= Margaretha Christina Åbergsson =

Swedish ballet dancer

Margaretha Christina Åbergsson (died autumn 1810), was a Swedish ballet dancer. She was regarded as one of the elite members of the Royal Swedish Ballet in 1790–1810.

She became a student of Giovanna Bassi at the Royal Swedish Ballet in 1785, made her debut as a solo dancer in 1790, was made second dancer in 1795 and premier dancer (ballerina) from 1804.

She belonged to the elite of her profession and was described as "an excellent dancer" and "a particularly eminent artist of her department [...] Her features where perhaps not entirely regular, but graceful by the youthful cheerfulness, which animated them."
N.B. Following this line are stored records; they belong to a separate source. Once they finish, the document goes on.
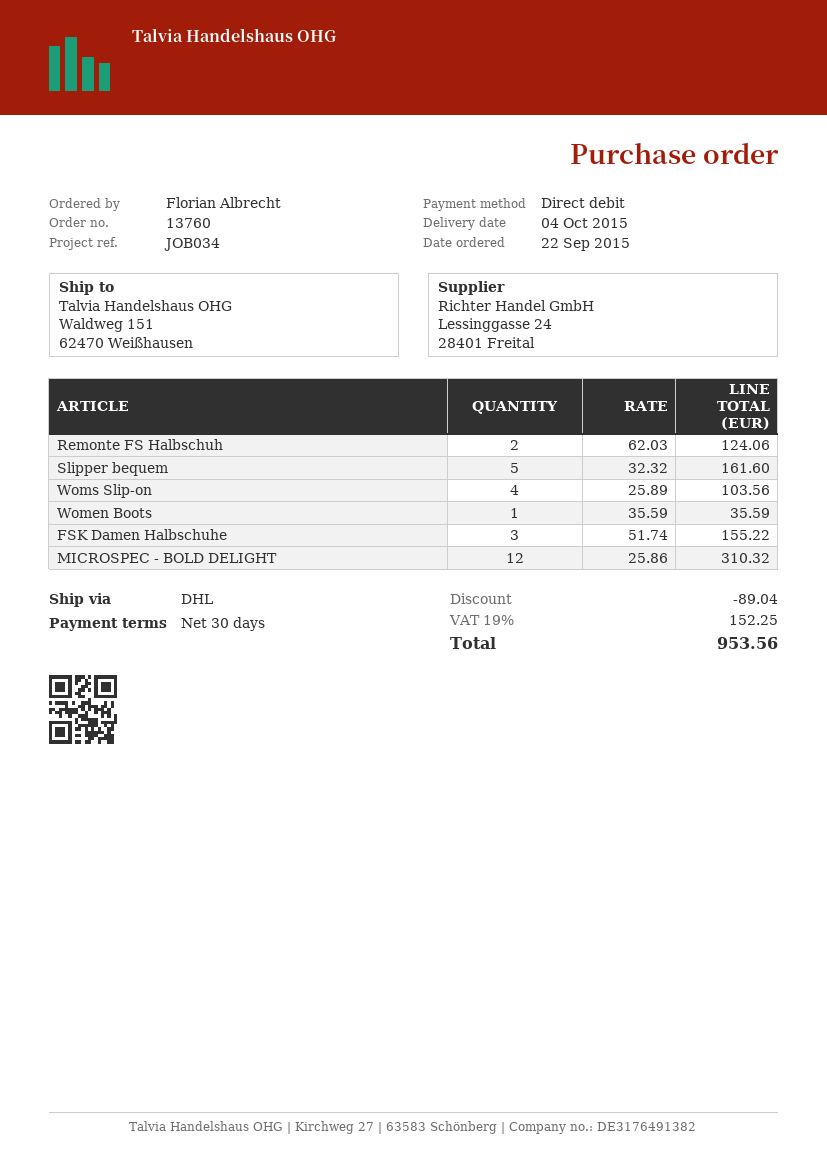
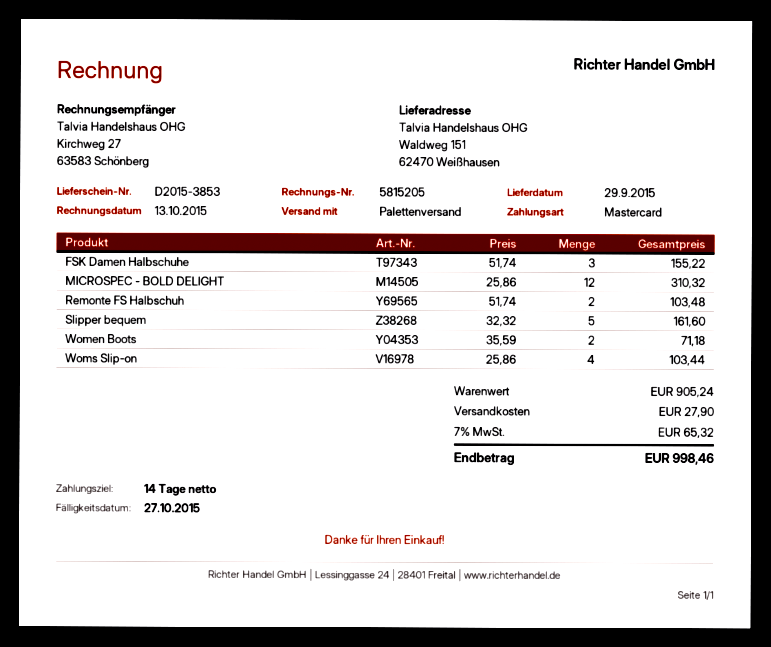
delivery date: 2015-10-04 -> 2015-09-29
payment terms: 30 days -> 14 days
payment method: direct debit -> Mastercard
shipping method: DHL -> pallet freight
Remonte FS Halbschuh: 2 x 62.03 = 124.06 -> 2 x 51.74 = 103.48
Woms Slip-on: 4 x 25.89 = 103.56 -> 4 x 25.86 = 103.44
Women Boots: 1 x 35.59 = 35.59 -> 2 x 35.59 = 71.18
discount: 89.04 -> none
shipping: none -> 27.90
tax: 19% = 152.25 -> 7% = 65.32
total: 953.56 -> 998.46

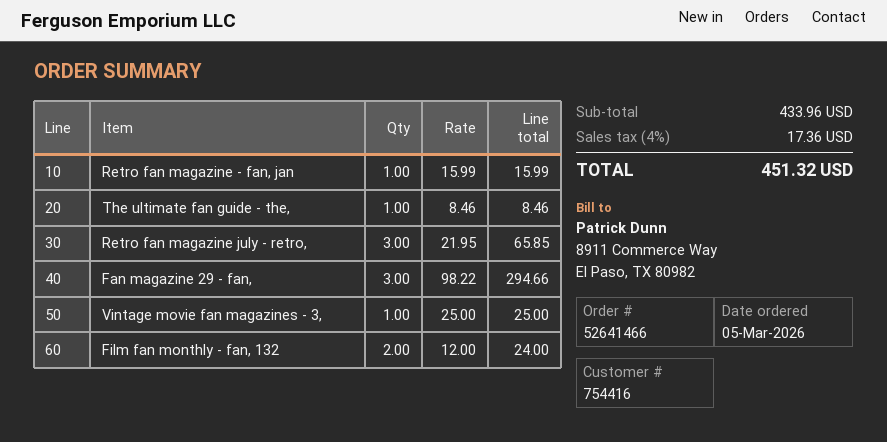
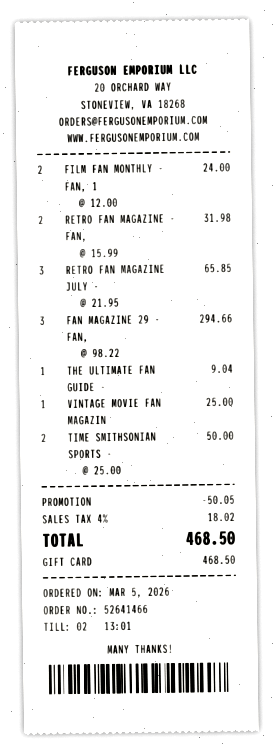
Retro fan magazine - fan, jan: 1 x 15.99 = 15.99 -> 2 x 15.99 = 31.98
The ultimate fan guide - the,: 1 x 8.46 = 8.46 -> 1 x 9.04 = 9.04
TIME SMITHSONIAN SPORTS -: none -> 2 x 25.00 = 50.00
discount: none -> 50.05
tax: 4% = 17.36 -> 4% = 18.02
total: 451.32 -> 468.50

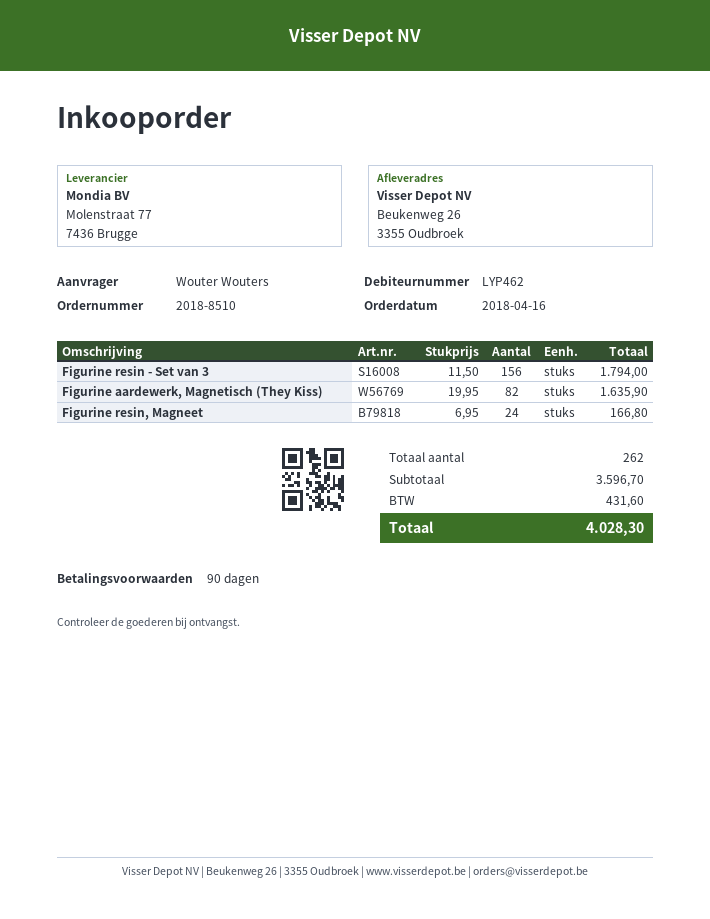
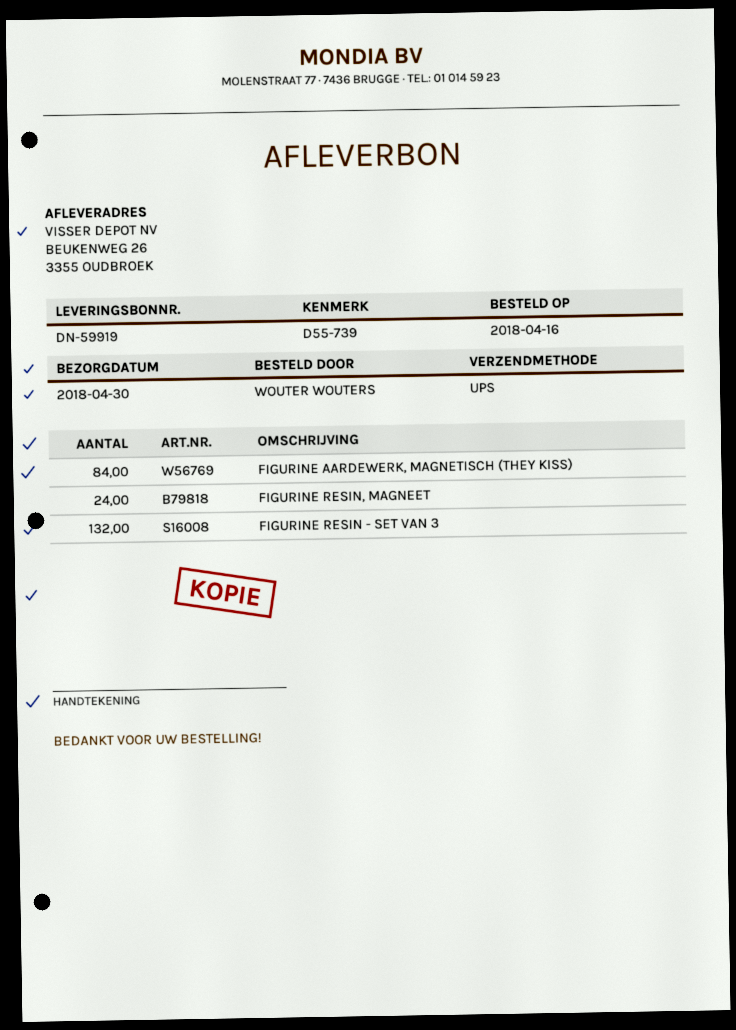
Figurine resin - Set van 3: 156 -> 132
Figurine aardewerk, Magnetisch (They Kiss): 82 -> 84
Among her performances was the ballet Venus och Adonis by Louis Deland with H. Björkman, Ludovico Casagli, Giovanni Battista Ambrosiani and Hedda Hjortsberg the 1801–02 season. In 1799, she performed in the ballet of the opera performance Panurge dans l'île des lanternes by André Ernest Modeste Grétry, translated by Johan David Valerius with music by Federico Nadi Terrade, which as performed in honor of the birth of the heir to the throne.

She married the actor Gustav Åbergsson in 1793, with whom she had several children. She reportedly died at Schönberg near Hamburg, after a long period of chest pains.